**Try it:**
A faithful copy of the entries is needed, one that leaves out the pictures.

Before-and-after page screenshots
☆ ☆ ☆ ☆
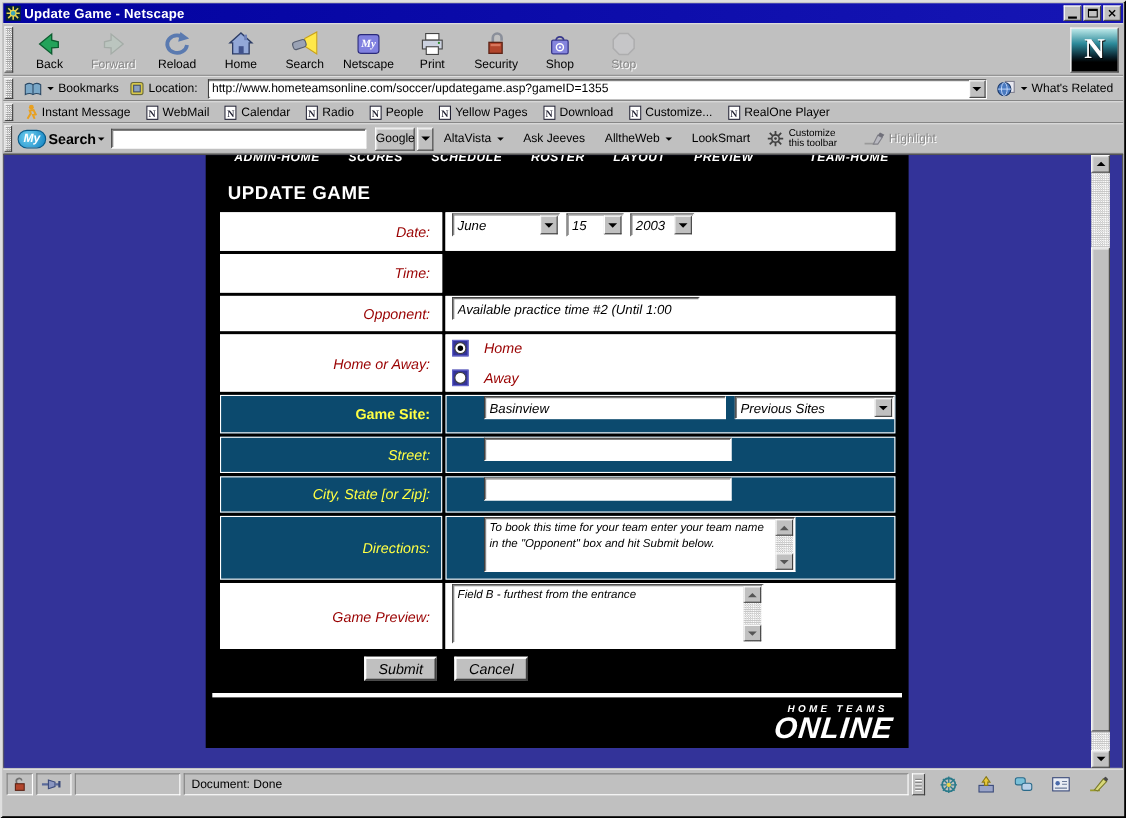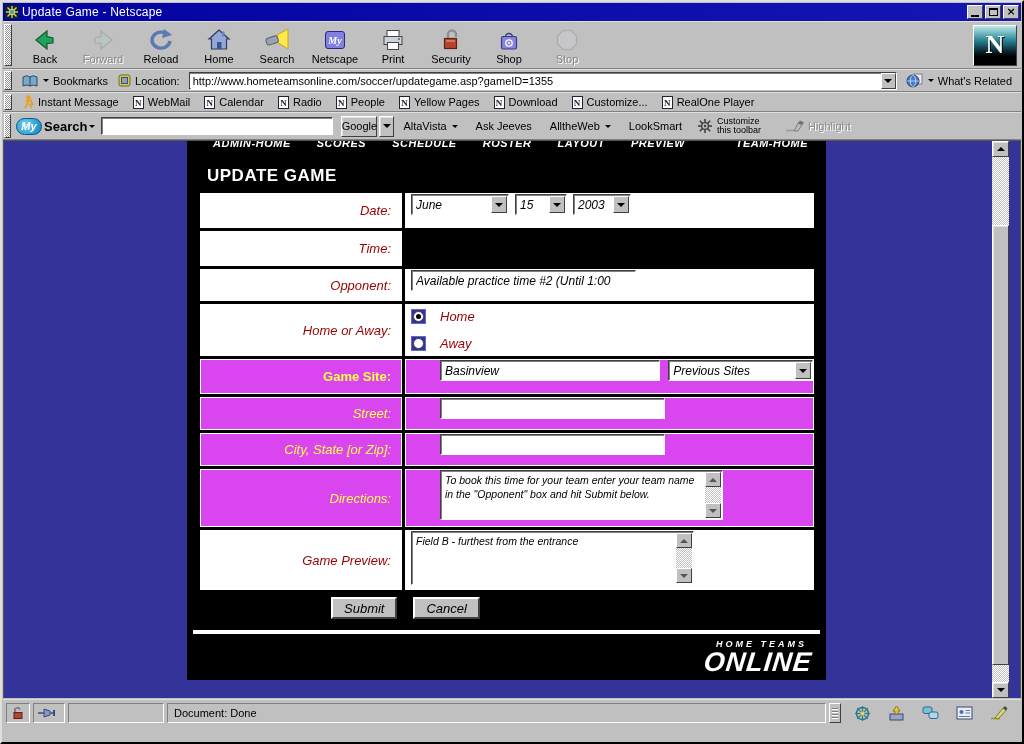--- a/index.html
+++ b/index.html
@@ -13,7 +13,7 @@
   .titlebar { height:18px; background:linear-gradient(90deg,#0202a0,#1616b4);
     display:flex; align-items:center; padding:1px 2px; }
   .titlebar .app-icon { width:14px; height:14px; margin-right:3px; flex:none; }
-  .titlebar .title { color:#fff; font-weight:normal; font-size:12px; flex:1;
+  .titlebar .title { color:#fff; font-weight:bold; font-size:12px; flex:1;
     white-space:nowrap; letter-spacing:.2px; }
   .win-btn { width:16px; height:14px; background:#c0c0c0; margin-left:2px;
     border:1px solid; border-color:#fff #404040 #404040 #fff;

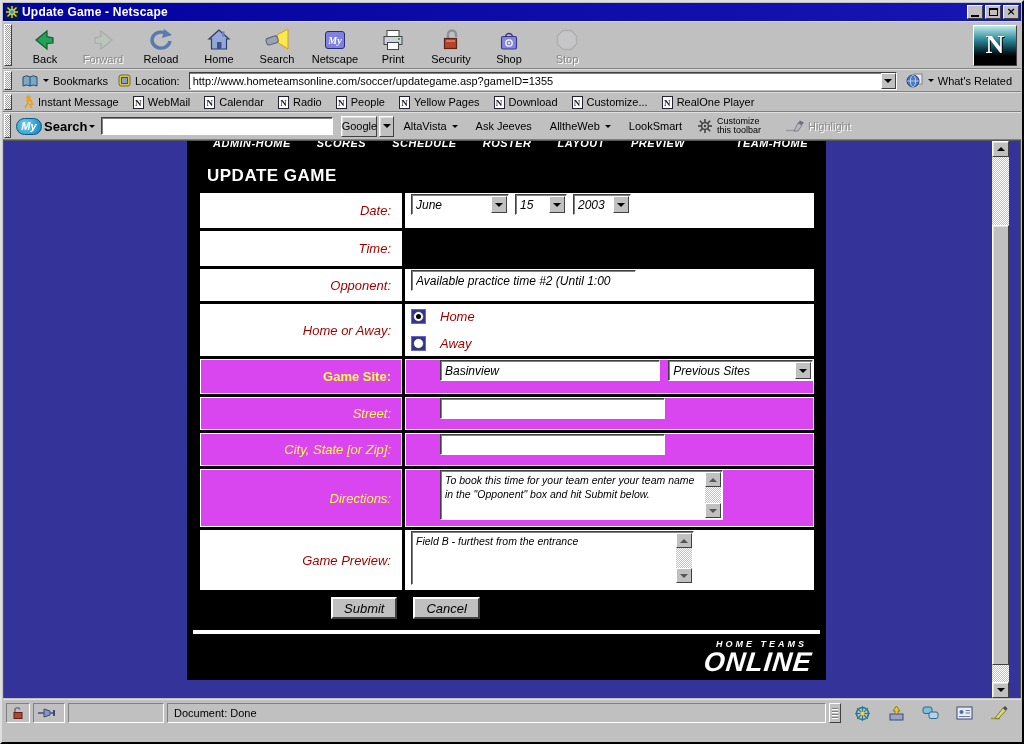--- a/index.html
+++ b/index.html
@@ -129,7 +129,7 @@
   .lblcell { width:202px; display:flex; align-items:center; justify-content:flex-end; padding-right:10px;text-align:center; }
   .fldcell { width:409px; display:flex; padding-left:5px; gap:6px; }
   .row-white .fcell { background:#fff; }
-  .row-blue .fcell { background:#d946ef;padding-left:34px; }
+  .row-blue .fcell { background:#0c4a6e;padding-left:34px; }
   .flabel { font:italic 13px "Liberation Sans",sans-serif; }
   .row-white .flabel { color:#990000; }
   .row-blue .flabel { color:#ffff44; }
☆ ☆ ☆ ☆
**Solution:**
--- a/index.html
+++ b/index.html
@@ -13,7 +13,7 @@
   .titlebar { height:18px; background:linear-gradient(90deg,#0202a0,#1616b4);
     display:flex; align-items:center; padding:1px 2px; }
   .titlebar .app-icon { width:14px; height:14px; margin-right:3px; flex:none; }
-  .titlebar .title { color:#fff; font-weight:normal; font-size:12px; flex:1;
+  .titlebar .title { color:#fff; font-weight:bold; font-size:12px; flex:1;
     white-space:nowrap; letter-spacing:.2px; }
   .win-btn { width:16px; height:14px; background:#c0c0c0; margin-left:2px;
     border:1px solid; border-color:#fff #404040 #404040 #fff;

--- a/index.html
+++ b/index.html
@@ -129,7 +129,7 @@
   .lblcell { width:202px; display:flex; align-items:center; justify-content:flex-end; padding-right:10px;text-align:center; }
   .fldcell { width:409px; display:flex; padding-left:5px; gap:6px; }
   .row-white .fcell { background:#fff; }
-  .row-blue .fcell { background:#d946ef;padding-left:34px; }
+  .row-blue .fcell { background:#0c4a6e;padding-left:34px; }
   .flabel { font:italic 13px "Liberation Sans",sans-serif; }
   .row-white .flabel { color:#990000; }
   .row-blue .flabel { color:#ffff44; }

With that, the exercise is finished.